══ SOURCE RECORDS

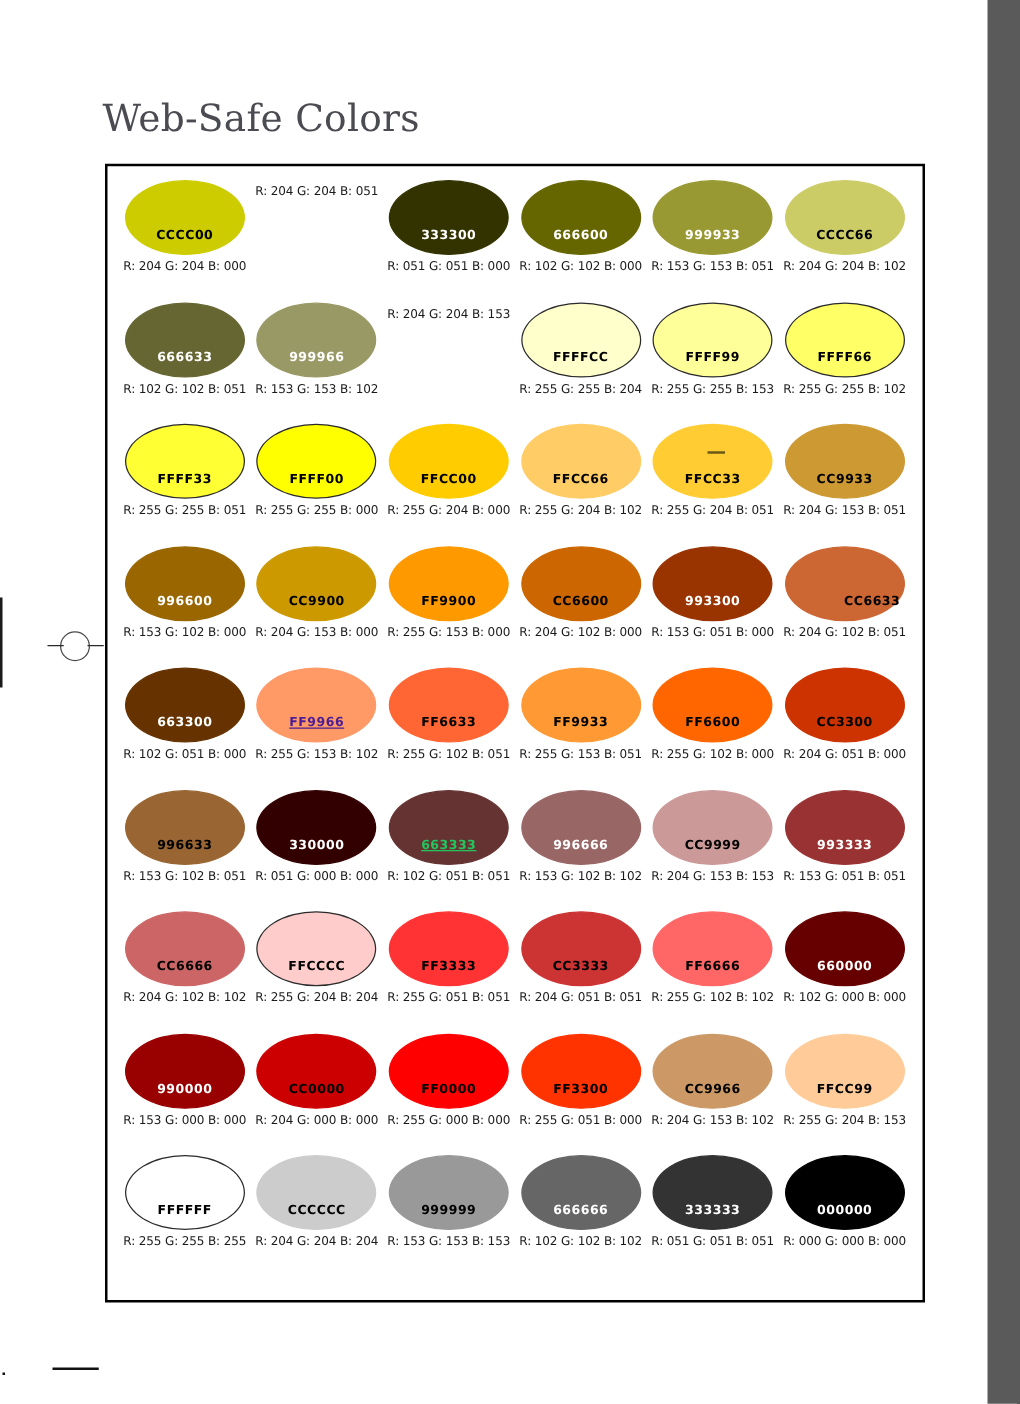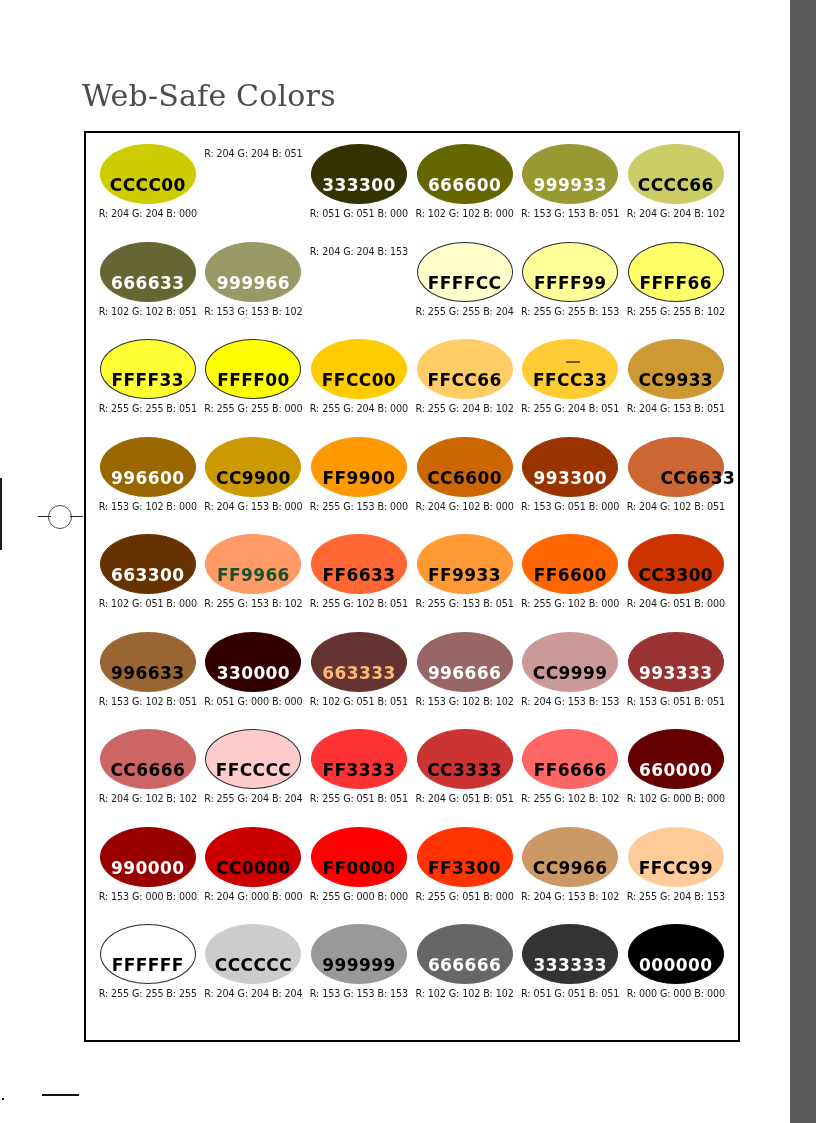--- a/index.html
+++ b/index.html
@@ -124,21 +124,21 @@
     height: 60px;
     border-radius: 50%;
     position: relative;
     display: flex;
     align-items: flex-end;
     justify-content: center;
     box-sizing: border-box;
   }
   .swatch-hex {
     font-family: "DejaVu Sans", sans-serif;
-    font-size: 17px;
+    font-size: 10px;
     font-weight: bold;
     letter-spacing: 0.4px;
     line-height: 1;
     padding-bottom: 9px;
     white-space: nowrap;
   }
   .swatch-rgb {
     font-family: "DejaVu Sans", sans-serif;
     font-size: 9.6px;
     color: #1a1a1a;
@@ -319,21 +319,21 @@
       </div>
       <div class="swatch-row">
         <div class="swatch-cell">
           <div class="swatch-ellipse" style="background: rgb(102, 51, 0); border: 1px solid rgb(102, 51, 0);">
             <div class="swatch-hex" style="color: rgb(255, 255, 255);">663300</div>
           </div>
           <div class="swatch-rgb">R: 102  G: 051  B: 000</div>
         </div>
         <div class="swatch-cell">
           <div class="swatch-ellipse" style="background: rgb(255, 153, 102); border: 1px solid rgb(255, 153, 102);">
-            <div class="swatch-hex" style="color: #14532d;">FF9966</div>
+            <div class="swatch-hex" style="color: #4c1d95; text-decoration: underline;">FF9966</div>
           </div>
           <div class="swatch-rgb">R: 255  G: 153  B: 102</div>
         </div>
         <div class="swatch-cell">
           <div class="swatch-ellipse" style="background: rgb(255, 102, 51); border: 1px solid rgb(255, 102, 51);">
             <div class="swatch-hex" style="color: rgb(0, 0, 0);">FF6633</div>
           </div>
           <div class="swatch-rgb">R: 255  G: 102  B: 051</div>
         </div>
         <div class="swatch-cell">
@@ -363,21 +363,21 @@
           <div class="swatch-rgb">R: 153  G: 102  B: 051</div>
         </div>
         <div class="swatch-cell">
           <div class="swatch-ellipse" style="background: rgb(51, 0, 0); border: 1px solid rgb(51, 0, 0);">
             <div class="swatch-hex" style="color: rgb(255, 255, 255);">330000</div>
           </div>
           <div class="swatch-rgb">R: 051  G: 000  B: 000</div>
         </div>
         <div class="swatch-cell">
           <div class="swatch-ellipse" style="background: rgb(102, 51, 51); border: 1px solid rgb(102, 51, 51);">
-            <div class="swatch-hex" style="color: #fdba74;">663333</div>
+            <div class="swatch-hex" style="color: #22c55e; text-decoration: underline;">663333</div>
           </div>
           <div class="swatch-rgb">R: 102  G: 051  B: 051</div>
         </div>
         <div class="swatch-cell">
           <div class="swatch-ellipse" style="background: rgb(153, 102, 102); border: 1px solid rgb(153, 102, 102);">
             <div class="swatch-hex" style="color: rgb(255, 255, 255);">996666</div>
           </div>
           <div class="swatch-rgb">R: 153  G: 102  B: 102</div>
         </div>
         <div class="swatch-cell">

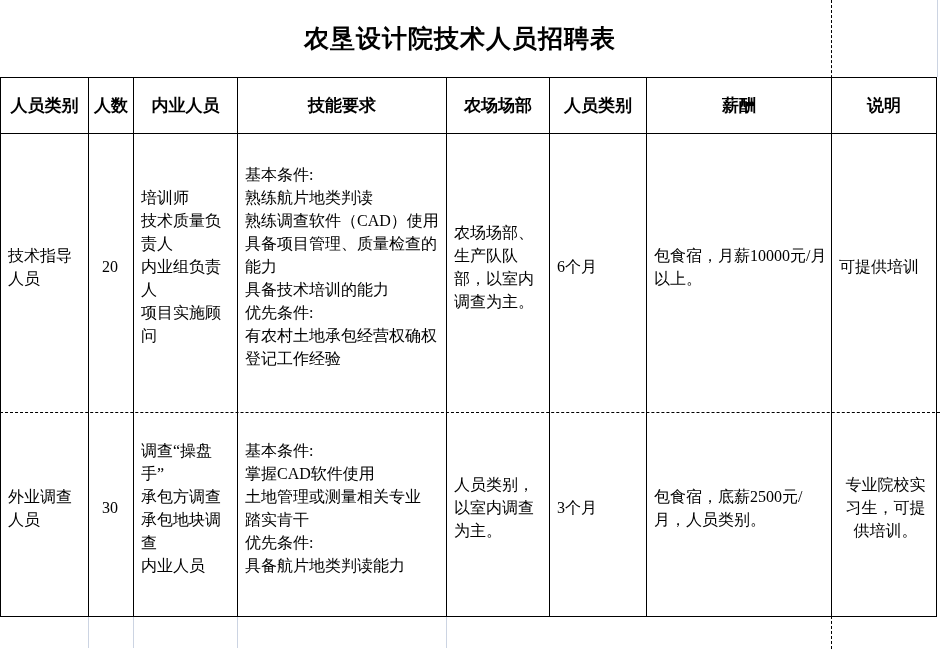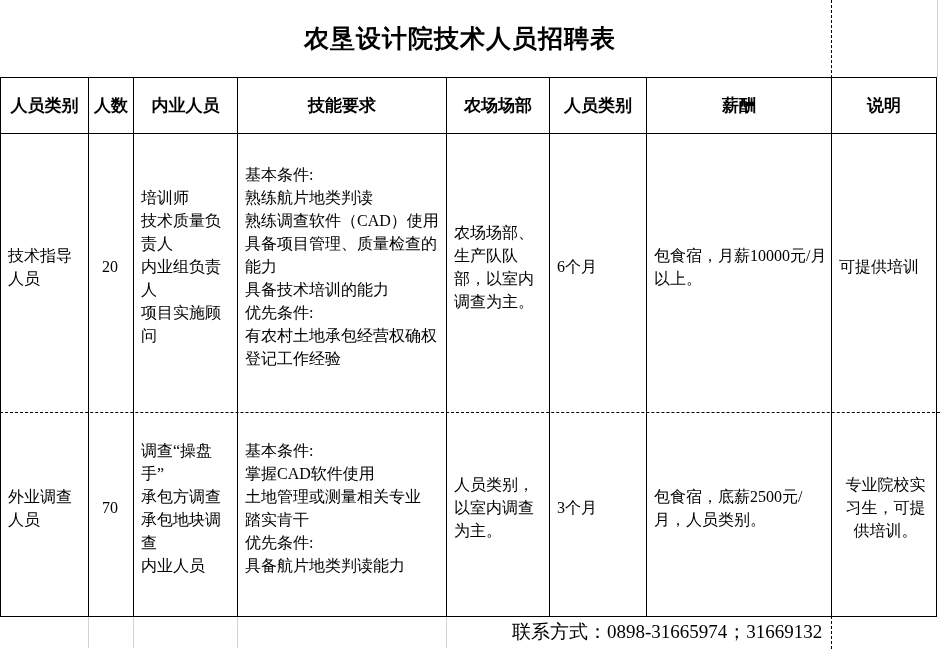--- a/index.html
+++ b/index.html
@@ -135,40 +135,39 @@
 优先条件:
 有农村土地承包经营权确权登记工作经验</div>
       <div class="cell">农场场部、生产队队部，以室内调查为主。</div>
       <div class="cell">6个月</div>
       <div class="cell">包食宿，月薪10000元/月以上。</div>
       <div class="cell no-right">可提供培训</div>
     </div>
 
     <div class="trow">
       <div class="cell">外业调查人员</div>
-      <div class="cell center">70</div>
+      <div class="cell center">30</div>
       <div class="cell pre">调查“操盘手”
 承包方调查
 承包地块调查
 内业人员</div>
       <div class="cell pre">基本条件:
 掌握CAD软件使用
 土地管理或测量相关专业
 踏实肯干
 优先条件:
 具备航片地类判读能力</div>
       <div class="cell">人员类别，以室内调查为主。</div>
       <div class="cell">3个月</div>
       <div class="cell">包食宿，底薪2500元/月，人员类别。</div>
       <div class="cell no-right">专业院校实习生，可提供培训。</div>
     </div>
 
   </div>
 
-  <div class="contact-line">联系方式：0898-31665974；31669132</div>
 
   <div class="pagebreak-v"></div>
   <div class="pagebreak-h"></div>
 
   <div class="gridline-v gv-bottom gv-b1"></div>
   <div class="gridline-v gv-bottom gv-b2"></div>
   <div class="gridline-v gv-bottom gv-b3"></div>
   <div class="gridline-v gv-bottom gv-b4"></div>
   <div class="gridline-v gv-top-right"></div>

════

> **EXERCISE AIM**
If a line in the data holds the word "underline", count it, then state the total alone.

> **OUTPUT FOR THIS TASK**
2